The exact mechanism leading to postinfectious olfactory loss is not yet fully understood. Viral particles may damage the olfactory receptor neuron and provoke immune response that also leads to damages in the olfactory neuroepithelium and damages the central olfactory pathways. Viruses are also capable of penetrating the brain via the fovea ethmoidalis. Many viruses may cause olfactory impairment, examples being the influenza virus, parainfluenza virus, respiratory syncytial virus, Coxsackie virus, adenovirus, poliovirus, enterovirus, and herpes virus. The exact determination of the viral agent is not useful in the clinic and viral serology is not mandatory. Experimental intranasal infection with influenza virus A leads to increased apoptosis and increased fibrosis in the olfactory neuroepithelium (Mori et al. 2002, 2004). This mechanism is thought of as a protective one that limits the access of viral particles to the brain. Histopathological findings relating to the olfactory neuroepithelium of patients with postinfectious olfactory loss have revealed that severely affected patients have reduced numbers of ciliated olfactory receptor cells (Doty 2008). Moreover, dendrites of the olfactory receptor neurons usually fail to reach the epithelial surface and therefore have no contact with odorant particles. Attempting to correlate the importance of the olfactory neuroepithelial damage with the extent of the olfactory dysfunction as well with the chances of recovery generated conflicting results (Yamagishi et al. 1994; Doty 2008). Overall, postinfectious olfactory loss is probably secondary to a viral attack both at a peripheral level (olfactory neuroepithelium) and at a central level (olfactory bulb), and these two sites interact both in the pathological condition and in the recovery phase.
MRI findings show that olfactory bulb is reduced in patients with postinfectious olfactory loss, and there is a strong correlation between olfactory bulb volume and the olfactory dysfunction, with the lowest olfactory bulb volume being in patients with severe olfactory dysfunction and parosmia (Mueller et al. 2005; Rombaux et al. 2006).

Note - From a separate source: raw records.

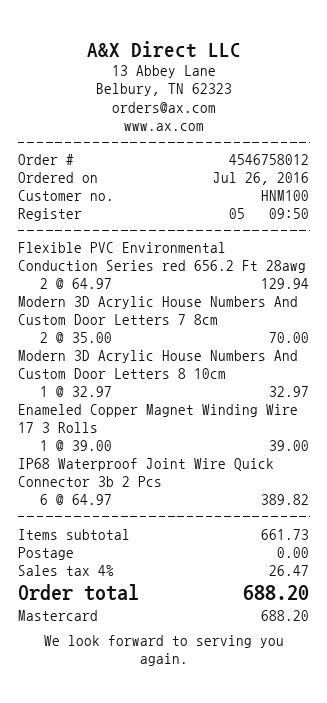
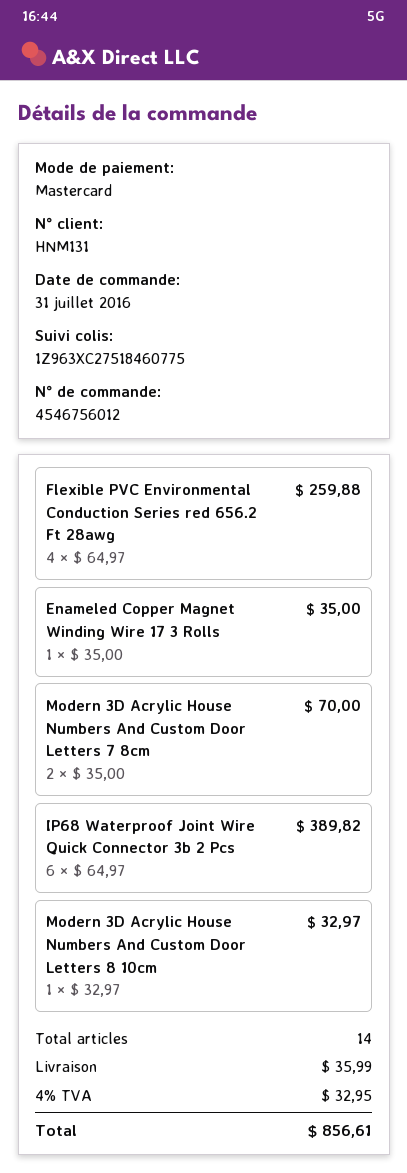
order number: 4546758012 -> 4546756012
order date: 2016-07-26 -> 2016-07-31
customer number: HNM100 -> HNM131
Flexible PVC Environmental Conduction Series red 656.2 Ft 28awg: 2 x 64.97 = 129.94 -> 4 x 64.97 = 259.88
Enameled Copper Magnet Winding Wire 17 3 Rolls: 1 x 39.00 = 39.00 -> 1 x 35.00 = 35.00
shipping: 0.00 -> 35.99
tax: 4% = 26.47 -> 4% = 32.95
total: 688.20 -> 856.61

At present there is no medical therapy that has been proven effective. Many drugs have been tried in nonrandomized and uncontrolled trials: topical or systemic corticosteroids (Heilmann et al. 2004), zinc sulfate (Henkin et al. 1976; Aiba et al. 1998), quinoxaline derivative (Quint et al. 2002), alpha lipoic acid (Hummel et al. 2002b), and pentoxifylline (Gudziol and Hummel 2009). Although early promising results with some molecules have been demonstrated, these medications helped patients to achieve partial or full recovery in unpredictable ways (Hummel 2000). Olfactory training has also been provided with some interesting results: 28 % of the patients achieved olfactory improvement (Hummel et al. 2009). Olfactory training was given for 12 weeks based on four different odors (phenylethyl alcohol, eucalyptus, lemon, cloves) and was required at least 10 min twice a day by this protocol. For patients with qualitative disorders such as phantosmia or parosmia, some authors advocate the surgical removal of the neuroepithelium, possibly damaging quantitative capacity but resolving the qualitative problem (Leopold et al. 2002). This option has been adopted in very few cases. Although such treatment is based on empirical grounds, patients with second or multiple episodes of olfactory dysfunction during an URTI should receive corticoid treatment if the olfactory loss persists after the URTI symptoms in order to reduce the risk of viral injury and permanent olfactory dysfunction.